Thursday 21 May 2015

Kyrielle: A Cousin to the Kyrie

Kyrielle, from the French, is a type of poem.  A Kyrie is a type of Christian liturgy with the same attributes as a Kyrielle.  The Kyrielle has 8 syllables in each line.  Each stanza consists of four lines, ending with a refrain.  The poem demonstrates the rhythmical form of a couplet.  Generally, Kyrielle poems include a minimum of three stanzas.  The rhyming scheme is as follows:

aabB
ccbB
ddbB
eebB

The capital B represents the refrain repeated in each stanza.

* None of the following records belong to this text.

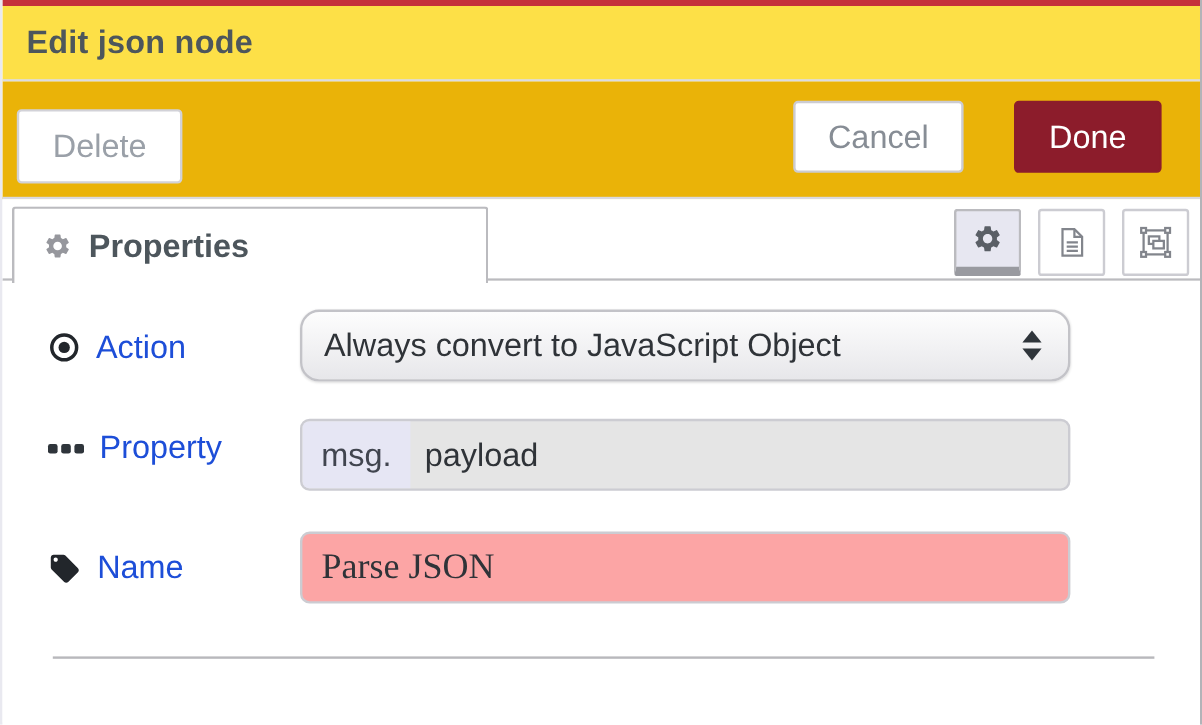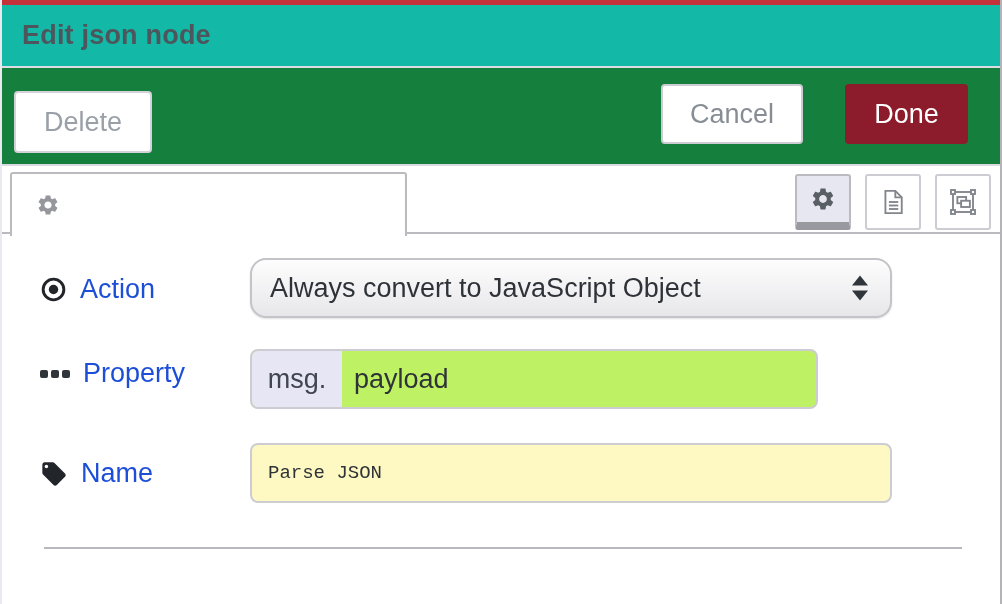--- a/index.html
+++ b/index.html
@@ -10,28 +10,28 @@
     position:relative; width:1002px; height:604px; background:#fff;
     border-left:2px solid #e9e9f0; border-right:2px solid #b3b3b8;
     overflow:hidden;
   }
 
   
   .topbar { height:5px; background:#c5313b; }
 
   
   .header {
-    height:63px; background:#14b8a6; border-bottom:2px solid #dcdce2;
+    height:63px; background:#fde047; border-bottom:2px solid #dcdce2;
     display:flex; align-items:center; padding-left:20px;
   }
   .title { font-size:27px; font-weight:bold; color:#4d565c; letter-spacing:.2px; }
 
   
   .toolbar {
-    position:relative; height:98px; background:#15803d; border-bottom:2px solid #d9d9df;
+    position:relative; height:98px; background:#eab308; border-bottom:2px solid #d9d9df;
   }
   .btn {
     font-family:inherit; font-size:27px; cursor:pointer;
     border-radius:4px; border:2px solid #d2d2d8; background:#fff;
   }
   .btn-delete {
     position:absolute; left:12px; top:23px; width:138px; height:62px; color:#9aa0a8;
   }
   .btn-cancel {
     position:absolute; right:197px; top:16px; width:142px; height:60px; color:#878d95;
@@ -91,39 +91,39 @@
   .sel-arrows { position:absolute; right:24px; top:50%; transform:translateY(-50%); pointer-events:none; }
   .sel-arrows:before, .sel-arrows:after {
     content:""; display:block; width:0; height:0;
     border-left:8px solid transparent; border-right:8px solid transparent;
   }
   .sel-arrows:before { border-bottom:10px solid #2f353b; margin-bottom:5px; }
   .sel-arrows:after  { border-top:10px solid #2f353b; }
 
   
   .typedinput {
-    position:absolute; left:248px; top:115px; width:568px; height:60px;
-    border:2px solid #ccccd2; border-radius:8px; background:#bef264;
+    position:absolute; left:248px; top:115px; width:642px; height:60px;
+    border:2px solid #ccccd2; border-radius:8px; background:#e5e5e5;
     display:flex; overflow:hidden;
   }
   .ti-prefix {
     width:90px; background:#e6e6f4; color:#41454f; font-size:27px;
     display:flex; align-items:center; justify-content:center; flex:none;
     cursor:pointer;
   }
   .typedinput input {
     flex:1; border:none; outline:none; font-family:inherit; font-size:27px; color:#2f3338;
     padding:0 12px 0 12px; background:transparent;
   }
 
   
   .name-input {
     position:absolute; left:248px; top:209px; width:642px; height:60px;
-    border:2px solid #ccccd2; border-radius:8px; font-family:Liberation Mono, monospace; font-size:19px;
-    color:#2f3338; padding:0 16px; outline:none; background:#fef9c3;
+    border:2px solid #ccccd2; border-radius:8px; font-family:Liberation Serif, serif; font-size:30px;
+    color:#2f3338; padding:0 16px; outline:none; background:#fca5a5;
   }
 
   .divider {
     position:absolute; left:42px; top:313px; width:918px; height:2px; background:#b8b8bc;
   }
 
   svg { display:block; }
 </style>
 </head>
 <body>
@@ -142,20 +142,21 @@
     <button class="btn btn-done">Done</button>
   </div>
 
   <div class="tabrow">
     <div class="tab">
       <span class="tab-gear">
         <svg width="24" height="24" viewBox="0 0 24 24" fill="#96979d">
           <path d="M19.14,12.94c0.04-0.3,0.06-0.61,0.06-0.94c0-0.32-0.02-0.64-0.07-0.94l2.03-1.58c0.18-0.14,0.23-0.41,0.12-0.61 l-1.92-3.32c-0.12-0.22-0.37-0.29-0.59-0.22l-2.39,0.96c-0.5-0.38-1.03-0.7-1.62-0.94L14.4,2.81c-0.04-0.24-0.24-0.41-0.48-0.41 h-3.84c-0.24,0-0.43,0.17-0.47,0.41L9.25,5.35C8.66,5.59,8.12,5.92,7.63,6.29L5.24,5.33c-0.22-0.08-0.47,0-0.59,0.22L2.74,8.87 C2.62,9.08,2.66,9.34,2.86,9.48l2.03,1.58C4.84,11.36,4.8,11.69,4.8,12s0.02,0.64,0.07,0.94l-2.03,1.58 c-0.18,0.14-0.23,0.41-0.12,0.61l1.92,3.32c0.12,0.22,0.37,0.29,0.59,0.22l2.39-0.96c0.5,0.38,1.03,0.7,1.62,0.94l0.36,2.54 c0.05,0.24,0.24,0.41,0.48,0.41h3.84c0.24,0,0.44-0.17,0.47-0.41l0.36-2.54c0.59-0.24,1.13-0.56,1.62-0.94l2.39,0.96 c0.22,0.08,0.47,0,0.59-0.22l1.92-3.32c0.12-0.22,0.07-0.47-0.12-0.61L19.14,12.94z M12,15.6c-1.98,0-3.6-1.62-3.6-3.6 s1.62-3.6,3.6-3.6s3.6,1.62,3.6,3.6S13.98,15.6,12,15.6z"></path>
         </svg>
       </span>
+      <span class="tab-label">Properties</span>
     </div>
 
     <div class="iconbtns">
       <button class="iconbtn active">
         <span>
           <svg width="26" height="26" viewBox="0 0 24 24" fill="#5a5f66">
             <path d="M19.14,12.94c0.04-0.3,0.06-0.61,0.06-0.94c0-0.32-0.02-0.64-0.07-0.94l2.03-1.58c0.18-0.14,0.23-0.41,0.12-0.61 l-1.92-3.32c-0.12-0.22-0.37-0.29-0.59-0.22l-2.39,0.96c-0.5-0.38-1.03-0.7-1.62-0.94L14.4,2.81c-0.04-0.24-0.24-0.41-0.48-0.41 h-3.84c-0.24,0-0.43,0.17-0.47,0.41L9.25,5.35C8.66,5.59,8.12,5.92,7.63,6.29L5.24,5.33c-0.22-0.08-0.47,0-0.59,0.22L2.74,8.87 C2.62,9.08,2.66,9.34,2.86,9.48l2.03,1.58C4.84,11.36,4.8,11.69,4.8,12s0.02,0.64,0.07,0.94l-2.03,1.58 c-0.18,0.14-0.23,0.41-0.12,0.61l1.92,3.32c0.12,0.22,0.37,0.29,0.59,0.22l2.39-0.96c0.5,0.38,1.03,0.7,1.62,0.94l0.36,2.54 c0.05,0.24,0.24,0.41,0.48,0.41h3.84c0.24,0,0.44-0.17,0.47-0.41l0.36-2.54c0.59-0.24,1.13-0.56,1.62-0.94l2.39,0.96 c0.22,0.08,0.47,0,0.59-0.22l1.92-3.32c0.12-0.22,0.07-0.47-0.12-0.61L19.14,12.94z M12,15.6c-1.98,0-3.6-1.62-3.6-3.6 s1.62-3.6,3.6-3.6s3.6,1.62,3.6,3.6S13.98,15.6,12,15.6z"></path>
           </svg>
         </span>
       </button>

Thomas Campion's A Lenten Hymn is an example of a Kyrielle (http://en.wikipedia.org/wiki/Kyrielle).  Where Once We Played is a modern example:

Across our childhood street we trod
on carpet lawn and hold sod.
We walked along where some had prayed.
Where once we played, he now is laid.

The dead's abodes we visited.
But times we ran and sometimes hid.
Such escapes by fancy made!
Where once we played, he now is laid.

Our bikes we'd ride on many a track
That wound around and further back.
A decade near this place I stayed.
Where once we played, he now is laid.

He left.  We followed, each our way
until the fateful sorry day.
We all returned and farewells bade.
Where once we played, he now is laid.

Another decade passed, then two.
Cruel time, it's passing now I rue.
My place for his, I would not trade
Where once we played, he now is laid.

*Dedicated to my brother Dale, who died much too young and is buried across the street from our old family house in a place called the Greenwood Cemetery where kids rode bikes and played.